TF: Many suppliers have launched digital marketing programs with their retailer partners, which build the manufacturers’ brand perhaps at the expense of the retailer building his own brand. Talk about building your brand in a local area as opposed to building some of your suppliers’ brands.

Chadderdon: Well, you bring up a good point. We certainly want to promote the Great Floors brand before XYZ manufacturer’s brand. At the same time, consumers still don’t recognize very many brands in our industry. I think still today the top three brands at the consumer level would be Stainmaster, Armstrong and Karastan. I feel that most consumers haven’t heard of a lot of the brands we carry, so that manufacturing presence on the internet doesn’t have a great deal of relevance if there isn’t a pull through from the consumer looking for a specific brand. So, in our marketing we try to feature the major recognized companies to give assurance to the consumer that we have those products, but then we like to flare off and show all the nuances — for example, we import a lot of product from Asia and we like to show some of those unique products. So we view it more as a complement and less of a conflict.

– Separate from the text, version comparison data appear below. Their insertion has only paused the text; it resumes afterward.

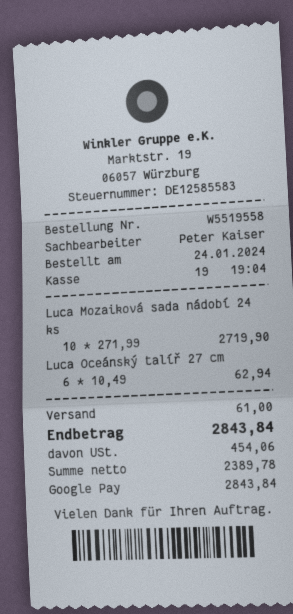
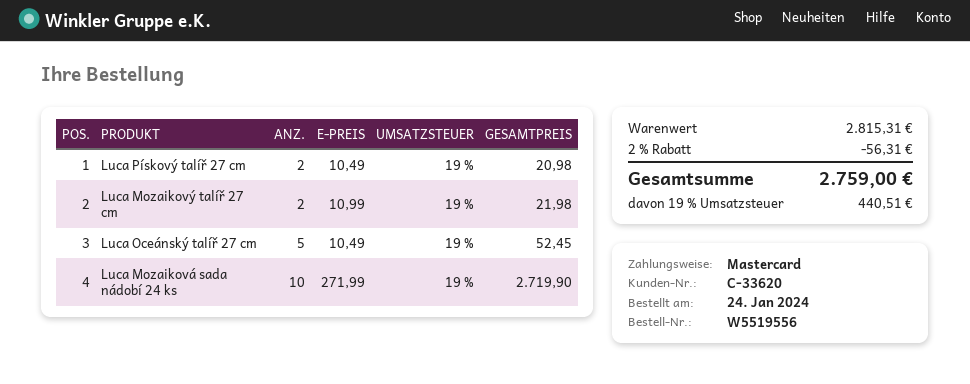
order number: W5519558 -> W5519556
payment method: Google Pay -> Mastercard
Luca Oceánský talíř 27 cm: 6 x 10.49 = 62.94 -> 5 x 10.49 = 52.45
Luca Pískový talíř 27 cm: none -> 2 x 10.49 = 20.98
Luca Mozaikový talíř 27 cm: none -> 2 x 10.99 = 21.98
discount: none -> 2% = 56.31
shipping: 61.00 -> none
tax: 454.06 -> 440.51
total: 2843.84 -> 2759.00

TF: Let me ask you about closing rates within a retail organization. This seems to be an important element to monitor. How important is it to you to monitor your salespeople and their closing rates?

Chadderdon: We track it and we offer immediate training when we see someone’s close percentage drifting below the average. We have trainers and we’ll have them go spend a few hours or days with somebody who’s got a weaker closing percentage. We spend so much money on advertising and on great locations that are convenient for consumers, so when they do come in one of our stores, we know they have very specific intent. No one walks into a floor covering store without the intention to buy a floor covering. It should be 100-percent close rate. We have a pretty respectable closing rate but it’s something we monitor.

TF: Consumers spend hours researching online and I would suspect that puts pressure on salespeople to know at least what the consumer knows.

Chadderdon: One of my frustrations is when a customer comes in and knows more about a product we offer than one of our sales associates. That drives me nuts. Consumers spend a lot of time researching because it’s a big ticket item. They are very savvy, and you better know the specifications and applications for any particular product.

TF: How do you maintain healthy margins over long term?

Chadderdon: All of our store managers spend a lot of time monitoring each salesperson’s margins and then margins by sales category — whether it’s retail commercial or builder, we have standards for each of those categories. There’s always an exception, but it can go either way. Sometimes our margins exceed our expectations. I wish that was more often. But there are times when you’ve just got to be competitive, and I can’t control what a guy down the street quotes. But if we want the transaction and it fits our technical expertise, you know we’ll get very aggressive, but margins have been pretty good.